Aunque la mayoría asumiría evidencias de fanatismo y obsesión en respuestas emocionales, los fanáticos también pueden desarrollarse como Tecnosacerdotes del Adeptus Mechanicus. Las infinitas vías de investigación y estudio permiten un pensamiento y una actividad enfocados de forma concentrada, desde la búsqueda de fragmentos de plantillas de construcción estándar hasta la revelación de los secretos de la mente enjambre tiránida. No hay un área en la que un fanático del Adeptus Mechanicus no pueda sumergir todo su ser, aumentada además a través de la marca engrammática u otros refuerzos electro-craneales. Lleno de la certeza en el Omnissiah, un fanático podría pasar su vida enterrado profundamente dentro de una bóveda de datos investigando la Era Oscura de la Tecnología o viajar más allá de las fronteras del espacio Imperial en busca de reliquias arqueotecnológicas, en todos los casos seguro de que su búsqueda es digna y suspenderla es impensable.

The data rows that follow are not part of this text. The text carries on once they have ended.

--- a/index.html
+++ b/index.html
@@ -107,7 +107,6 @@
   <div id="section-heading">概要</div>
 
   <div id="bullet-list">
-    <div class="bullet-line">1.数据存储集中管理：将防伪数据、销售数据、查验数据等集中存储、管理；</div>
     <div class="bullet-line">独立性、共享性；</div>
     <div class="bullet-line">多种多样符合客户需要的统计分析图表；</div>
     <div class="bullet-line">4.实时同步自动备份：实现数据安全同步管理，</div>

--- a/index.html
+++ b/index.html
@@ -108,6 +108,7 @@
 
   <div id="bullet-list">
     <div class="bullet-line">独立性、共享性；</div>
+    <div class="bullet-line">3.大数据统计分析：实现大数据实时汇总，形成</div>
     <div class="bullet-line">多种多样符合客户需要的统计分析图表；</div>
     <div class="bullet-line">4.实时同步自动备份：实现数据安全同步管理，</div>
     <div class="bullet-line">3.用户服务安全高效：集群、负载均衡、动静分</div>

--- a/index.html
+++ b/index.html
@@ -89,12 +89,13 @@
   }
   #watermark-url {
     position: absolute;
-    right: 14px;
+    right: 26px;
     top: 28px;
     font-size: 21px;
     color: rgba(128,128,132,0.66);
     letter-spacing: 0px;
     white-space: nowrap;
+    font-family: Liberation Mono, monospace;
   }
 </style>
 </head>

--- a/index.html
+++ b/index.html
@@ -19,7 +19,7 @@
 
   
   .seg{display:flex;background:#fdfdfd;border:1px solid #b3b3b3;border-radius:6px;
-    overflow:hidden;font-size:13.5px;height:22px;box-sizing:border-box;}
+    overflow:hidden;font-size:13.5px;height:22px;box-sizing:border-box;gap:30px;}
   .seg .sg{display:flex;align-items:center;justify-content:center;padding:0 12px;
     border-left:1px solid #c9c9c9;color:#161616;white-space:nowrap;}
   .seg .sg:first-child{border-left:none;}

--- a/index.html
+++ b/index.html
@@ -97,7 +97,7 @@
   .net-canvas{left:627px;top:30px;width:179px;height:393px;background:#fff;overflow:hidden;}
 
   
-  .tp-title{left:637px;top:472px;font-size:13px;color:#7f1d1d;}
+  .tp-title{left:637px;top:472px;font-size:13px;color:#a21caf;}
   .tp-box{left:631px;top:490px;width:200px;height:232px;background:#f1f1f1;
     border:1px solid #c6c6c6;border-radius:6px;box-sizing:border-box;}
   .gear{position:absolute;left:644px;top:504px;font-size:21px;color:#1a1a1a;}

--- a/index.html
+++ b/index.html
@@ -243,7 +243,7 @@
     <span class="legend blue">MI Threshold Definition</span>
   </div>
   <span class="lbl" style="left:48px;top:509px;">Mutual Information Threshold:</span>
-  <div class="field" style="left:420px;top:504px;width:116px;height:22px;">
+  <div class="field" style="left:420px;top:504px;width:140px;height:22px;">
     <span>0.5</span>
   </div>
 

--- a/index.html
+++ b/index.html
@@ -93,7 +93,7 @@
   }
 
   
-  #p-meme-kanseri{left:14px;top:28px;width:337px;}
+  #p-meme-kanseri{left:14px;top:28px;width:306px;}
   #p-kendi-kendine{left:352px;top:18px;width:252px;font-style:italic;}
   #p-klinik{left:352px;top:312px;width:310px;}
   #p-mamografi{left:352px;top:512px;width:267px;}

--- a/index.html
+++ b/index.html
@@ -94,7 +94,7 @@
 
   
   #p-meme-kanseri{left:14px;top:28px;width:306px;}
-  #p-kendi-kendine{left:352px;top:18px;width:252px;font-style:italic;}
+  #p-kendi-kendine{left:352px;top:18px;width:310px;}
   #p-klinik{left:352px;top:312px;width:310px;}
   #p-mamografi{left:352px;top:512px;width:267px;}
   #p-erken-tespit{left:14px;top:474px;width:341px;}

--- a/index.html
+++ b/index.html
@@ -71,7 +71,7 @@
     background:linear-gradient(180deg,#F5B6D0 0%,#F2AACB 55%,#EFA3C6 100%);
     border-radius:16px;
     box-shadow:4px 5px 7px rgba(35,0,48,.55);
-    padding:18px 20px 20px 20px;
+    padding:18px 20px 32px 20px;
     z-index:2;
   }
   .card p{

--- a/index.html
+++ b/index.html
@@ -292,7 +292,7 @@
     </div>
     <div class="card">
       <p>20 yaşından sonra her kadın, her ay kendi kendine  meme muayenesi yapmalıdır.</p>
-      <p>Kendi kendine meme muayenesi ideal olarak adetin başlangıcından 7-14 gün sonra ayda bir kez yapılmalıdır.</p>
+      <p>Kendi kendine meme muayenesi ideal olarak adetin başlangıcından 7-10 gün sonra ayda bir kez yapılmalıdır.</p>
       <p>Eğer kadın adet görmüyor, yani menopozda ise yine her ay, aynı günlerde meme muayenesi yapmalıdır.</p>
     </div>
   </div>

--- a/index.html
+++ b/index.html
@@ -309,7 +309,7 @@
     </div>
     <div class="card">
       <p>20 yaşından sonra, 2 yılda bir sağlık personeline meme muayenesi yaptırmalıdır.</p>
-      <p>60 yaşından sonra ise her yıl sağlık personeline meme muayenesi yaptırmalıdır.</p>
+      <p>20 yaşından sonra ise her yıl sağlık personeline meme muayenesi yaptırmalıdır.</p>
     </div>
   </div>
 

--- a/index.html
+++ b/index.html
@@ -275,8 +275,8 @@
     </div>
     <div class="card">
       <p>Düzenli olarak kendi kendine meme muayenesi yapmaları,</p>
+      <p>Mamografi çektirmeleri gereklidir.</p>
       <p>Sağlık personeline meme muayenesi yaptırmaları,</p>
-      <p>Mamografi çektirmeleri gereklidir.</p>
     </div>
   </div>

Tampoco es raro que un fanático se realice verdaderamente como miembro del Adeptus Arbites. Se espera que todos los arbitradores, desde los rangos más bajos que patrullan los hábitats cubiertos de escoria hasta los severos jueces que supervisan mundos enteros, tengan una dedicación extrema a las leyes del Emperador. Independientemente de las circunstancias o incluso del grado de la ofensa, un fanático perseguiría sin cesar al culpable sin importar el daño colateral o las lesiones ocasionadas a otros. Castigar a los culpables es todo lo que importa, y cualquier cosa menos es debilitar las leyes que mantienen el Imperio unido.